Jan 2, 2026

PCB Fundamentals 5: D-Latch

At the end of the sequential logic section, we saw the SR latch and how it provides a way to overwrite memory created by cross-coupled inverters. Now the problem is that such an SR latch is quite messy as it’s difficult to manage. For instance, it has a forbidden state resulting in undefined behavior when S=1 and R=1, it introduces quite a few wires, and given our two nodes S and R slight mistiming between the two results in glitches. The two big practical problems are essentially that we have too many control signals (S and R) and no control over when memory updates.

Because of these, the D-latch was introduced with just one data input (D) (and one enable signal (EN) controlling when D is connected). Again we have the core of memory, two CMOS inverters cross-coupled to each other to create feedback. As such we have memory, but not yet control. What’s really needed to have control is finding a way to temporarily overwrite feedback and then letting it hold again. This is done by connecting the input D to the memory node only when we want it to.

Remember on the cross coupled inverters that we have our output node now called either Q (which feeds B’s input) or Q̅ (which feeds A’s input). Such cross coupled inverters have memory and will always have two possible stable states, Q=1 and Q̅=0 or vice versa. It remembers even when input is gone, but it’s also sealed off from the world. It’s a very intuitive way to actively memorize a bit of information. For the SR latch to work, we then connected additional transistors onto Q and Q̅ such that when S or R turned on, the node yanked back to ground V. However, we now don’t want to overpower anymore, we simply want to disconnect it.

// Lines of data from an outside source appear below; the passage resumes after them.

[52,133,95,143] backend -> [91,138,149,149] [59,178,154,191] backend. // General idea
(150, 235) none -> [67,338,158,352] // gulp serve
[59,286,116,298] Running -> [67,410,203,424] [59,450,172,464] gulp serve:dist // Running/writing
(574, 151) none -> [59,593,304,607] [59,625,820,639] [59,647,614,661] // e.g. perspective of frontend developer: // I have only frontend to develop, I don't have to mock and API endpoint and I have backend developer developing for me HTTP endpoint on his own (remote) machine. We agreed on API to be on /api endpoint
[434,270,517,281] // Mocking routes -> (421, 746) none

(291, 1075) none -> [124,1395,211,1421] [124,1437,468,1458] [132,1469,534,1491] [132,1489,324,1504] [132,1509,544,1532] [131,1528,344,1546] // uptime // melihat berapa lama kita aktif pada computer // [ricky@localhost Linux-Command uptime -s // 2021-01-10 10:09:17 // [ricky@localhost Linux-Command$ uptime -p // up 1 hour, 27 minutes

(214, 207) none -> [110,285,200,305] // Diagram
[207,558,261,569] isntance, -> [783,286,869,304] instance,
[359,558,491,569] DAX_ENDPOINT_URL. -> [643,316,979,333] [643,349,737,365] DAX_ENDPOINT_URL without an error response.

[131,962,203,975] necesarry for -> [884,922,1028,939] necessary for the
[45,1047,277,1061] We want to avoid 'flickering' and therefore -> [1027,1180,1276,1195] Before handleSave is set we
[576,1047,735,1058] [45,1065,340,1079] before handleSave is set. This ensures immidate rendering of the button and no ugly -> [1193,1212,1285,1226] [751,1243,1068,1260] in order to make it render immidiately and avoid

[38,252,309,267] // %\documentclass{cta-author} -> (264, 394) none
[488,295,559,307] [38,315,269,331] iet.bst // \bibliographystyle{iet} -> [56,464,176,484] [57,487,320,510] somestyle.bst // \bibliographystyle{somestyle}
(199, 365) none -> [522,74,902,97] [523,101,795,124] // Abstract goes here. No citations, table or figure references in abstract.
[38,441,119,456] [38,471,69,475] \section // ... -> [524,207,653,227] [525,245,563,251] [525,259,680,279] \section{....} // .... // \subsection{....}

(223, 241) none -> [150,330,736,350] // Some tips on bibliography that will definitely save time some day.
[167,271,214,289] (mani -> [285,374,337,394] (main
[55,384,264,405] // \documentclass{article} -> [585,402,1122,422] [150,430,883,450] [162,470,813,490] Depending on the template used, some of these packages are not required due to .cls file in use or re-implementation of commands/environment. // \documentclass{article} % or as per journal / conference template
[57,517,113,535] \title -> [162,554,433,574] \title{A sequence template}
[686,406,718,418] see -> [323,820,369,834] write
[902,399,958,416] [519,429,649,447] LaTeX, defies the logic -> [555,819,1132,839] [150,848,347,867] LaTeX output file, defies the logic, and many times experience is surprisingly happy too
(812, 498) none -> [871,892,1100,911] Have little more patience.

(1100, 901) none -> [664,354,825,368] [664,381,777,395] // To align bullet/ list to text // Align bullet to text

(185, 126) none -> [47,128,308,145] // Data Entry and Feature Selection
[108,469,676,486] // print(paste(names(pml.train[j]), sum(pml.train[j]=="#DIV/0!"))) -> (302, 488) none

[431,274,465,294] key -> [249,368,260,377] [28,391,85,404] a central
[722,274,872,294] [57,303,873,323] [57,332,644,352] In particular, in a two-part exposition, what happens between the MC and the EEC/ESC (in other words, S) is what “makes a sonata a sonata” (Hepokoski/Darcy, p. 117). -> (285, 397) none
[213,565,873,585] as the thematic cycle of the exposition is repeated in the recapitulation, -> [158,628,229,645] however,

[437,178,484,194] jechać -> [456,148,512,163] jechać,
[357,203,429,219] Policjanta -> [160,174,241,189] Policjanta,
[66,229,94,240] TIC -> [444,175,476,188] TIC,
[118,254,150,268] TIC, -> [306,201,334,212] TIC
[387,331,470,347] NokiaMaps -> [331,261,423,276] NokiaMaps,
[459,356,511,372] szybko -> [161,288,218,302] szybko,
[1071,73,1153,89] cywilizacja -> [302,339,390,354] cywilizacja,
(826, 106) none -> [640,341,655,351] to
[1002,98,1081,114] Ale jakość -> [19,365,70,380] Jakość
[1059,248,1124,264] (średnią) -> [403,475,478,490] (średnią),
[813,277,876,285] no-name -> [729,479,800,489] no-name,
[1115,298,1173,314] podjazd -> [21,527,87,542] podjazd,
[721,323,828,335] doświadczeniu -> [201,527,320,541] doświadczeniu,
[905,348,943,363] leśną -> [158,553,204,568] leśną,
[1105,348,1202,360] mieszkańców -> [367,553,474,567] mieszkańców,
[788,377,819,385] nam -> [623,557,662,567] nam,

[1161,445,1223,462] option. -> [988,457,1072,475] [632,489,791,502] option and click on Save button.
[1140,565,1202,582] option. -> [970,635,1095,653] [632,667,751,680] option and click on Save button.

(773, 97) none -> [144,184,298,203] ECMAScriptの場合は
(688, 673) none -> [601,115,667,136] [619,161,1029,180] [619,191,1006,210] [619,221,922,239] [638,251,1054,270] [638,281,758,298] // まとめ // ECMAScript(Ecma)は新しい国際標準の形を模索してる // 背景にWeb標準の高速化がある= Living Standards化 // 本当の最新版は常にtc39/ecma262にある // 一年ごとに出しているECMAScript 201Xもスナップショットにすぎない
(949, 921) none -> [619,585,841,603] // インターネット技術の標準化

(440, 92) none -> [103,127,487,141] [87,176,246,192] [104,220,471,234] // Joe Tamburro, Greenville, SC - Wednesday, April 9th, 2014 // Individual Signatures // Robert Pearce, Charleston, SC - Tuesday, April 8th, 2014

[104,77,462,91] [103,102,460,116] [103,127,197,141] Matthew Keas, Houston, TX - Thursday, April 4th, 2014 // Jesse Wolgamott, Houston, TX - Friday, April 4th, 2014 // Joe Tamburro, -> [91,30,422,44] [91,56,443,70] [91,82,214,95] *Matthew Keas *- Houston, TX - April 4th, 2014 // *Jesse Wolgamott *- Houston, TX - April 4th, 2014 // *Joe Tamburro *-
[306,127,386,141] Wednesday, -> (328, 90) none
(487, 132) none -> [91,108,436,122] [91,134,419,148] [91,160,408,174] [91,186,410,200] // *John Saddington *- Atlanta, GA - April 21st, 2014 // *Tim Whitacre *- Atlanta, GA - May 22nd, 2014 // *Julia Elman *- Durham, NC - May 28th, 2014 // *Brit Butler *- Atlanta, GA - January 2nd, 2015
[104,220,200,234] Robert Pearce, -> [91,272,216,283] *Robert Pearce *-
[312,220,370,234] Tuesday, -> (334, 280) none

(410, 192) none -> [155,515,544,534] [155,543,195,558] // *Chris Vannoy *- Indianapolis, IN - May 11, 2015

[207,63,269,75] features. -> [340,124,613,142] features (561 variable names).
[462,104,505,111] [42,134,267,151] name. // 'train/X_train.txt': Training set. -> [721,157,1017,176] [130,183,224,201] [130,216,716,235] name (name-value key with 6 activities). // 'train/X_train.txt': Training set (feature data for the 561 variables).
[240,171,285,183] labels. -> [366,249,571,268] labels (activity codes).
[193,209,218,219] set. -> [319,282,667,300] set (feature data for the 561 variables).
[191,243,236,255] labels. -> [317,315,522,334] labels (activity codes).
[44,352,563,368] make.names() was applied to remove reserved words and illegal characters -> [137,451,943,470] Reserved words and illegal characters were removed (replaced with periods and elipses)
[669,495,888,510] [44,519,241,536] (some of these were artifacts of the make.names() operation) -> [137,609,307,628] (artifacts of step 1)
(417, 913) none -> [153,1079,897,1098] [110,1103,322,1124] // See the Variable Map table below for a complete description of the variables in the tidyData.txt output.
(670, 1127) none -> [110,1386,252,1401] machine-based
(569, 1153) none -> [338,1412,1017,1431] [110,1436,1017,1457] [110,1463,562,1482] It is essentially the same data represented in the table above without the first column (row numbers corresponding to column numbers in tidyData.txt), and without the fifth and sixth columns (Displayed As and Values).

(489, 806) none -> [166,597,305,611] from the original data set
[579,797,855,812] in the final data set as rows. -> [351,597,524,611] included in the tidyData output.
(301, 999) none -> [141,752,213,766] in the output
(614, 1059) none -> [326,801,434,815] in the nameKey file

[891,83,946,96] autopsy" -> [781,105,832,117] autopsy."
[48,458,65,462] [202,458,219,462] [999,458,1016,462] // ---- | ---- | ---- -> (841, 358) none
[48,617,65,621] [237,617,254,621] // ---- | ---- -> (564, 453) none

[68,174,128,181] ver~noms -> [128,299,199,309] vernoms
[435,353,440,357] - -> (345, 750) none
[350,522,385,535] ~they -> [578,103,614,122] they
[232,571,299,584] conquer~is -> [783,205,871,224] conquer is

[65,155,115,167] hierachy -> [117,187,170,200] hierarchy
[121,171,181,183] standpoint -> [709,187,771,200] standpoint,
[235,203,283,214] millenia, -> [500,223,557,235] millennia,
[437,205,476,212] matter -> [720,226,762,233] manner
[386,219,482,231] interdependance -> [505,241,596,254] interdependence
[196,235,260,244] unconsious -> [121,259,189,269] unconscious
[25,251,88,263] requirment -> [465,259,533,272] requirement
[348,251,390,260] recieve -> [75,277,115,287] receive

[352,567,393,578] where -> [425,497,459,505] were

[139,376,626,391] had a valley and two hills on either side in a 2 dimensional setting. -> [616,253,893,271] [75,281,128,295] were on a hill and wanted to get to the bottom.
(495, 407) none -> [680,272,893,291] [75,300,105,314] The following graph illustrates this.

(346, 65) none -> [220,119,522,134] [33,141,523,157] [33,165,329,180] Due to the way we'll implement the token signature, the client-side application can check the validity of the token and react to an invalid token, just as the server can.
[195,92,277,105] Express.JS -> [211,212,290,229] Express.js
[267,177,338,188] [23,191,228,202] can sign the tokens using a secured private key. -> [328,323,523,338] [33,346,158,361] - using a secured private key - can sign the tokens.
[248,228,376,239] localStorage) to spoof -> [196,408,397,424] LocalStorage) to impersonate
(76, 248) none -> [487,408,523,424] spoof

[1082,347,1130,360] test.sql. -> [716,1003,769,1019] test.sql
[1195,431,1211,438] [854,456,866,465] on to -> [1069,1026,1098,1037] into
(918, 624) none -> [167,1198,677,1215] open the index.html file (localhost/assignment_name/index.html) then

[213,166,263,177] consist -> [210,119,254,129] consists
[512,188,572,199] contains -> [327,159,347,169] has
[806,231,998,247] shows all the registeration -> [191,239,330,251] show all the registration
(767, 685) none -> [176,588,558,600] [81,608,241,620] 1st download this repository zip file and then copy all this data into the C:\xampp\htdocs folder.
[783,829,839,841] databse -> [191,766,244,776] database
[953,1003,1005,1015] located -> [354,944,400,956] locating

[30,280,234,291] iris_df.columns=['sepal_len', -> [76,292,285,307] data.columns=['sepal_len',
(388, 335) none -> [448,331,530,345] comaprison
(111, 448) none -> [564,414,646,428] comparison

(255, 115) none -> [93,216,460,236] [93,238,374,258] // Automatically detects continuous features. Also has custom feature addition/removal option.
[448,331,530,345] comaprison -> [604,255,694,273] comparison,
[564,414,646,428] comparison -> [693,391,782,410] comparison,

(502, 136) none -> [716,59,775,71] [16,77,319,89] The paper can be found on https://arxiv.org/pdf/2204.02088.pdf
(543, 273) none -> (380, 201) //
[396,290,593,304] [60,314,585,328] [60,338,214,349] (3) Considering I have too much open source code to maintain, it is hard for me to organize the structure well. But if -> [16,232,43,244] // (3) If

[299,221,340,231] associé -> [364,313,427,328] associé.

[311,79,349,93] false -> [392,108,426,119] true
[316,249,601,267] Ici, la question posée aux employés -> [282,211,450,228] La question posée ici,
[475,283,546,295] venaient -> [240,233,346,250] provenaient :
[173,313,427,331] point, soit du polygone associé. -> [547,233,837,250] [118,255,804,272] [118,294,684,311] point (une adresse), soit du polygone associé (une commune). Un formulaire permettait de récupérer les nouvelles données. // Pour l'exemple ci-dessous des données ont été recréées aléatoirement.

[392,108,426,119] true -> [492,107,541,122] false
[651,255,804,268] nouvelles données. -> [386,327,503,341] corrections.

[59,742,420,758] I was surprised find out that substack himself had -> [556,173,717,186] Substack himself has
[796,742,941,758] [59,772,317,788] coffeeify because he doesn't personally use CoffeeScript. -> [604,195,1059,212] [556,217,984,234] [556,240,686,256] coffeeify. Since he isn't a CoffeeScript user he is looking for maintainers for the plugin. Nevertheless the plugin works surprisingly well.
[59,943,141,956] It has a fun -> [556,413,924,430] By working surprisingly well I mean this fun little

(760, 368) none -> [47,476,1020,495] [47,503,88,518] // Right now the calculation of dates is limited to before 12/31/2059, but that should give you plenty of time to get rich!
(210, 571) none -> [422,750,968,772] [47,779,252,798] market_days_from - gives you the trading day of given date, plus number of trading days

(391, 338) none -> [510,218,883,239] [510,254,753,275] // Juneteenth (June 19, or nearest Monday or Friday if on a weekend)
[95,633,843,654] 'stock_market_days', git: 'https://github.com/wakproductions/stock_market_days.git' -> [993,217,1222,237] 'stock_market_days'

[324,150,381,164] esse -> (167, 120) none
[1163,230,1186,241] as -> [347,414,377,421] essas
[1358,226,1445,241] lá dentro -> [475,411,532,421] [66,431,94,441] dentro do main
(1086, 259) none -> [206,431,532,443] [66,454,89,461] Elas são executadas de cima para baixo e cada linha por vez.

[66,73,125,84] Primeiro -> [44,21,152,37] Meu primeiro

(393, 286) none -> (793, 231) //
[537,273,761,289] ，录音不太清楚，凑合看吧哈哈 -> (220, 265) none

That’s where the transmission gate is introduced, which is really just one NMOS and one PMOS placed in parallel: Input (D) - NMOS = PMOS - Output (X ~ the input of the inverter). What’s important to realize is that we here don’t talk about a logic gate but instead a bidirectional switch. We need both an NMOS and a PMOS gate in parallel because NMOS passes strong 0 (weak 1) while PMOS passes strong 1 (weak 0). In terms of control, we then have EN = NMOS and ¬EN (not EN) = PMOS, where ‘EN’ refers to ‘enable’. EN = 1 signifies that both of these transistors are on and implies that the input gets connected to the output. Now what I meant with ‘bidirectional witch’ is that unlike a logic gate that drives output by interpreting voltage, a transmission gate doesn’t decide anything but merely connects two nodes together. There’s no VDD and GND, only the input wire D and the output connecting to the input of one of the inverters.

So we now have an input D that’s able to write the stored value but only when we enable it. The cross-coupled gates are left alone otherwise. D is connected via the transmission gate to the input node of one of the inverters, thereby influencing Q. EN’s state, meanwhile, is influenced usually by the clock signal, which we’ll see later.

Let’s say EN=1, we then have both transistors in the transmission gate on and D physically wired to the inverter’s input. D directly drives the inverter input, inverter A in turn drives Q, which in turn drives inverter B and at last Q̅ feeds back. When D changes, the storage node Q is charged or discharged (depending on D’s value) and the feedback loop reinforces the new value, which is then remembered. When EN=0, there’s simply feedback as was before.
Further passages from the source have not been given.